On September 12, 2012, Transcept announced that it had completed enrollment in its Phase II trial evaluating TO-2061 added as adjunctive therapy to serotonin reuptake inhibitors (SRI) for patients with obsessive compulsive disorder (OCD) who are not adequately responsive to first-line treatment. TO-2061 is a low dose formulation of ondansetron, a serotonin subtype 3 (5-HT3) receptor antagonist. The Phase II study is a double-blind, placebo-controlled trial with 168 OCD patients enrolled. The Phase II data will be available in Q1-2013.
Transcept ended the day of December 4 with 18.62 MM shares outstanding and a stock price of $5.39, leading to a market cap of $100.35MM. Cash at the end of Q3 was $98.7 MM, leading to an enterprise value of $1.31 MM as of November 30, 2012. The company is trading almost at cash level due to the fact that the launch of Intermezzo has been weak and royalty payments anemic. The Company had expenses of $5.5MM in 3Q and is therefore expected to burn about $22MM annually at the current sales run-rate. The fact that this stock is trading near cash levels reflects the expectation that Transcept will continue to burn through cash without achieving significant sales growth for Intermezzo. If the new marketing campaign works and sales begin to pick up, there will be significant upside for Transcept.

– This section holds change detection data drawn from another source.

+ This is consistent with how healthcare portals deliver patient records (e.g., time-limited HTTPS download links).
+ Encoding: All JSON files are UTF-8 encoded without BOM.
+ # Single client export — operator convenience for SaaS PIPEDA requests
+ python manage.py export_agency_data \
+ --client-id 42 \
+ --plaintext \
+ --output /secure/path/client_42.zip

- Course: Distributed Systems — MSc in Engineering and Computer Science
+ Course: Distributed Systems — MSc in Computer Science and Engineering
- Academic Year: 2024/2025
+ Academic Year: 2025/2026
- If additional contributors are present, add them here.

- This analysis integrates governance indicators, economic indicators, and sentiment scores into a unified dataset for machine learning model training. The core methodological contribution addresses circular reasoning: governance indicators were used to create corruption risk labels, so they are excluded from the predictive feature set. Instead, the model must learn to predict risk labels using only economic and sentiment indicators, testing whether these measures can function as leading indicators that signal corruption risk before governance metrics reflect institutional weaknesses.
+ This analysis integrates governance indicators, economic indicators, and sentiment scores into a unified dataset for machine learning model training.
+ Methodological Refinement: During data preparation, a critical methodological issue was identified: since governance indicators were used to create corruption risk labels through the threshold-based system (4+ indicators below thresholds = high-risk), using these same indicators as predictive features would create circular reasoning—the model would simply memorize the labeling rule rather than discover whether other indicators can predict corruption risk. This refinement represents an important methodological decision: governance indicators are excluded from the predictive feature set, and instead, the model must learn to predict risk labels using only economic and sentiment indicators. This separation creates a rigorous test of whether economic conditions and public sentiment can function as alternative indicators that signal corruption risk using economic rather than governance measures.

Disclosure: I have no positions in any stocks mentioned, and no plans to initiate any positions within the next 72 hours. I wrote this article myself, and it expresses my own opinions. I am not receiving compensation for it (other than from Seeking Alpha). I have no business relationship with any company whose stock is mentioned in this article.
Additional disclosure: Business relationship disclosure: LifeSci Advisors is a healthcare advisory firm. This article was written by Ning Yang and Nathan Klarer, two of our interns. We did not receive compensation for this article (other than from Seeking Alpha), and we have no business relationship with any company whose stock is mentioned in this article.